Xavier Blanchard Debray (January 25, 1818 – January 6, 1895) was an American soldier and diplomat. During the American Civil War Debray raised a Confederate cavalry regiment from Bexar County, Texas and was appointed brigadier general before the war's end.

== Early life ==
Xavier Debray was born in or near Épinal, France, as Xavier Blanchard, the son of Nicolas Blanchard and Catherine Benezech. He is said to have attended the École spéciale militaire de Saint-Cyr Debray worked in the French diplomatic service before immigrating to the United States in 1848 under something of a cloud in disagreement with the French Government.
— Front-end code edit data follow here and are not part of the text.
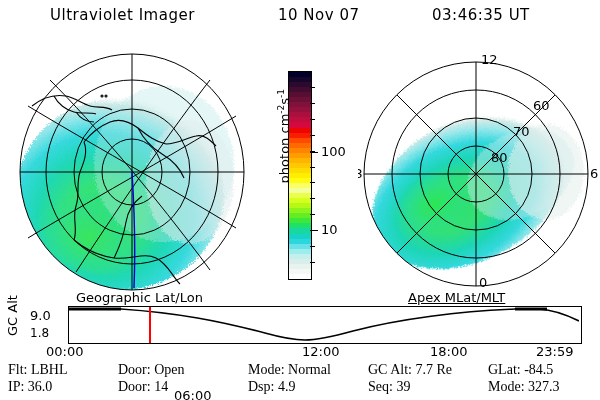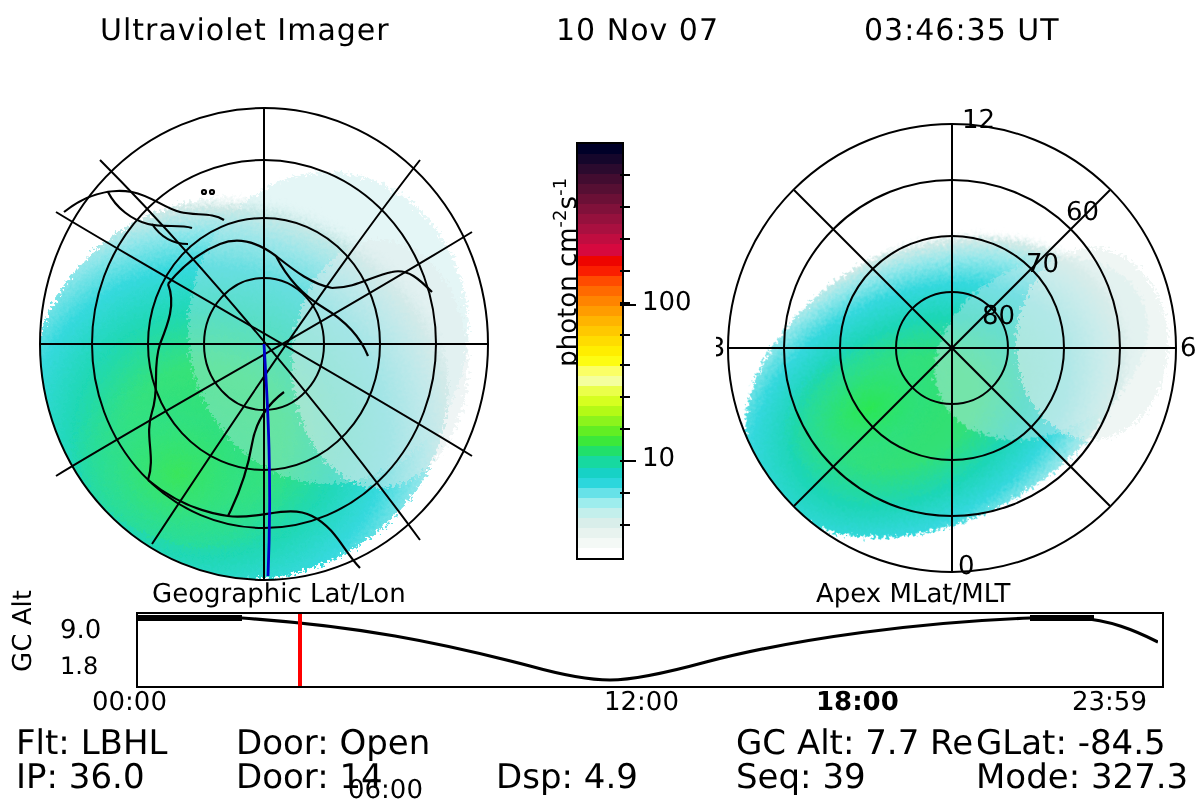--- a/index.html
+++ b/index.html
@@ -52,7 +52,7 @@
   
   #orbit-panel{left:0;top:292px;width:600px;height:66px;}
   #orbit-title-left{position:absolute;left:76px;top:-2px;font-size:13px;white-space:nowrap;}
-  #orbit-title-right{position:absolute;left:408px;top:-2px;font-size:13px;white-space:nowrap;}
+  #orbit-title-right{position:absolute;left:408px;top:-2px;font-size:13px;white-space:nowrap;text-decoration:underline;}
   #orbit-ylabel{
     position:absolute;left:-16px;top:16px;width:56px;
     transform:rotate(-90deg);transform-origin:50% 50%;

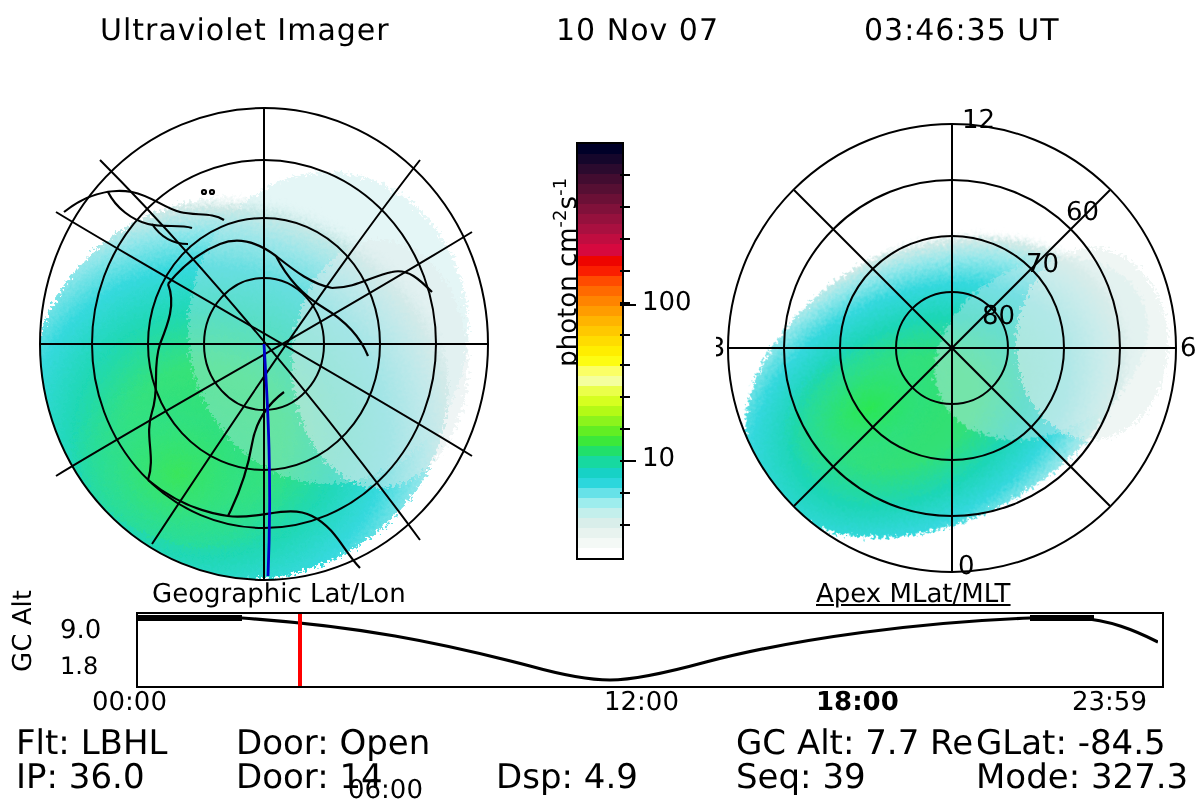--- a/index.html
+++ b/index.html
@@ -293,7 +293,7 @@
       <span style="left: 46px;">00:00</span>
       <span style="left: 174px; margin-top: 44px;">06:00</span>
       <span style="left: 302px;">12:00</span>
-      <span style="left: 408px; font-weight: bold;">18:00</span>
+      <span style="left: 430px;">18:00</span>
       <span style="left: 536px;">23:59</span>
     </div>
 </div>

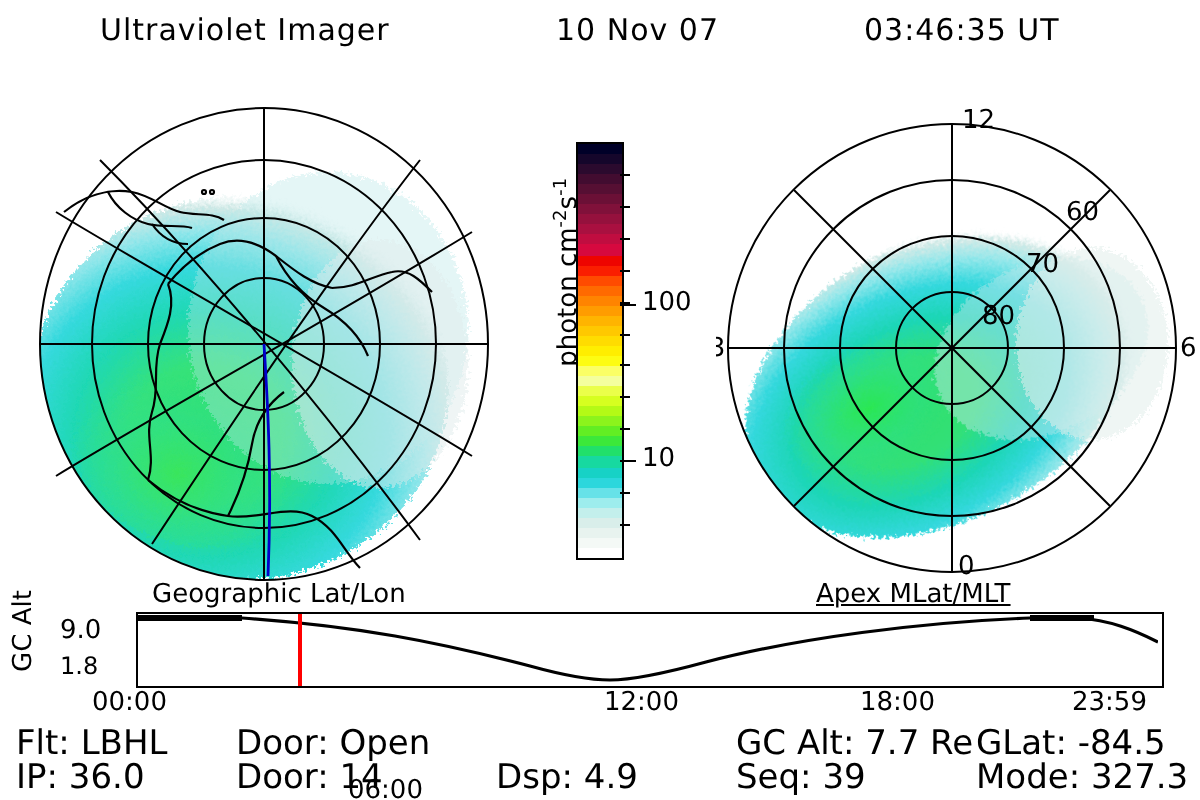--- a/index.html
+++ b/index.html
@@ -65,7 +65,7 @@
   #orbit-xlabels span{position:absolute;font-size:13px;white-space:nowrap;}
 
   
-  #status{left:0;top:362px;width:600px;height:36px;font-size:17px;}
+  #status{left:0;top:362px;width:600px;height:36px;font-size:14px;font-family:Liberation Serif, serif;}
   #status .cell{position:absolute;white-space:nowrap;}
   #status .r0{top:0;}
   #status .r1{top:17px;}

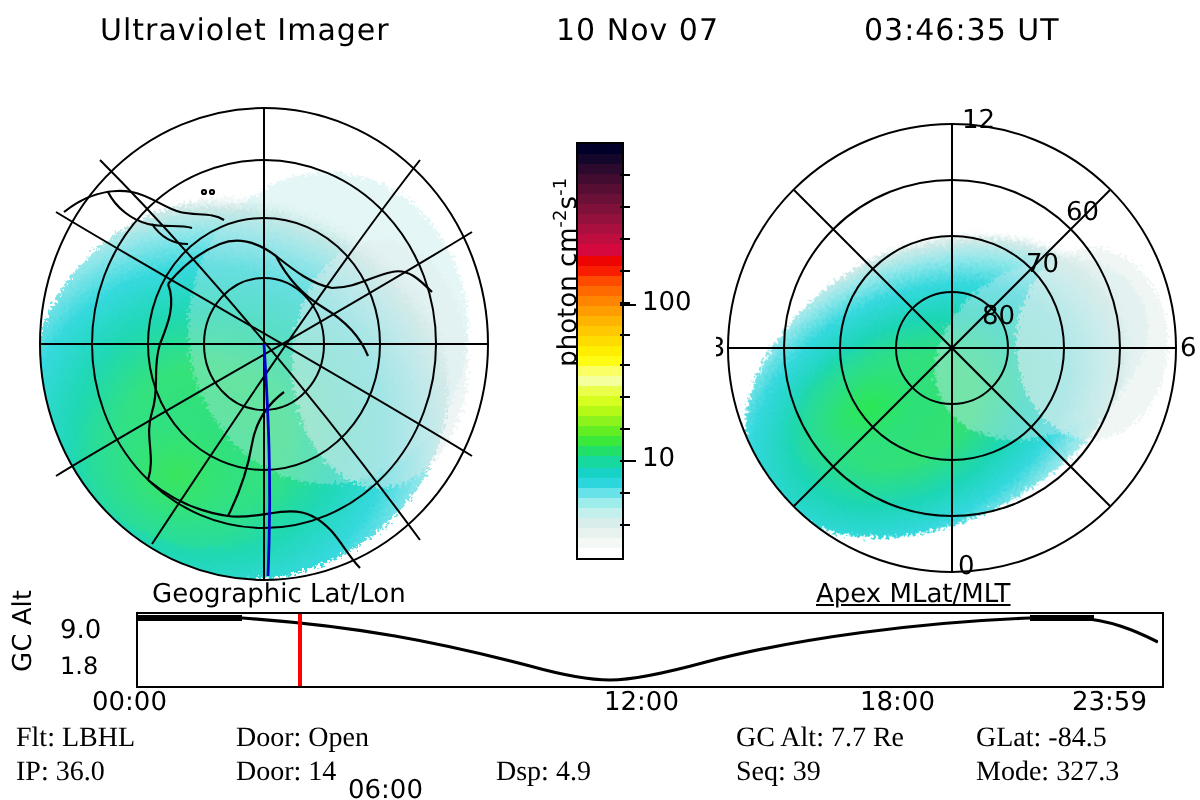--- a/index.html
+++ b/index.html
@@ -301,6 +301,7 @@
 <div id="status" class="abs">
     <div class="cell r0 c0"><span>Flt: </span><span>LBHL</span></div>
     <div class="cell r0 c1"><span>Door: </span><span>Open</span></div>
+    <div class="cell r0 c2"><span>Mode: </span><span>Normal</span></div>
     <div class="cell r0 c3"><span>GC Alt: </span><span>7.7 Re</span></div>
     <div class="cell r0 c4"><span>GLat: </span><span>-84.5</span></div>
     <div class="cell r1 c0"><span>IP: </span><span>36.0</span></div>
After serving in the U.S. Army's 2nd Dragoons, he settled in Texas and became a naturalized citizen in 1855. Debray published a Spanish language newspaper in San Antonio in the years before the American Civil War, opening a thriving academy and providing translations for the General Land Office.

== Military career ==
At war's outbreak Debray became an aide-de-camp to Texas governor Edward Clark as a major in the 2nd Texas Infantry Regiment. Debray raised a cavalry unit from Bexar County, was elected commander of Debray's Texas Cavalry Battalion, and was commissioned colonel on December 5, 1861. He led the unit which became the 26th Texas Cavalry at the Battle of Galveston Bay in 1862 and later during the Red River Campaign serving with distinction at the Battles of Mansfield and Pleasant Hill. Becoming commander of his Cavalry brigade he was later appointed Brigadier General by Kirby Smith for his service in that campaign. With the end of the Civil War, his promotion was never confirmed by the Confederate States Senate.

After the Confederate surrender, Debray lived in Houston and Galveston. Eventually, Debray moved to the state's capitol and resumed translating Spanish, French and English language documents for the Texas General Land Office. Debray died in Austin January 6, 1895, and is buried in the state cemetery there.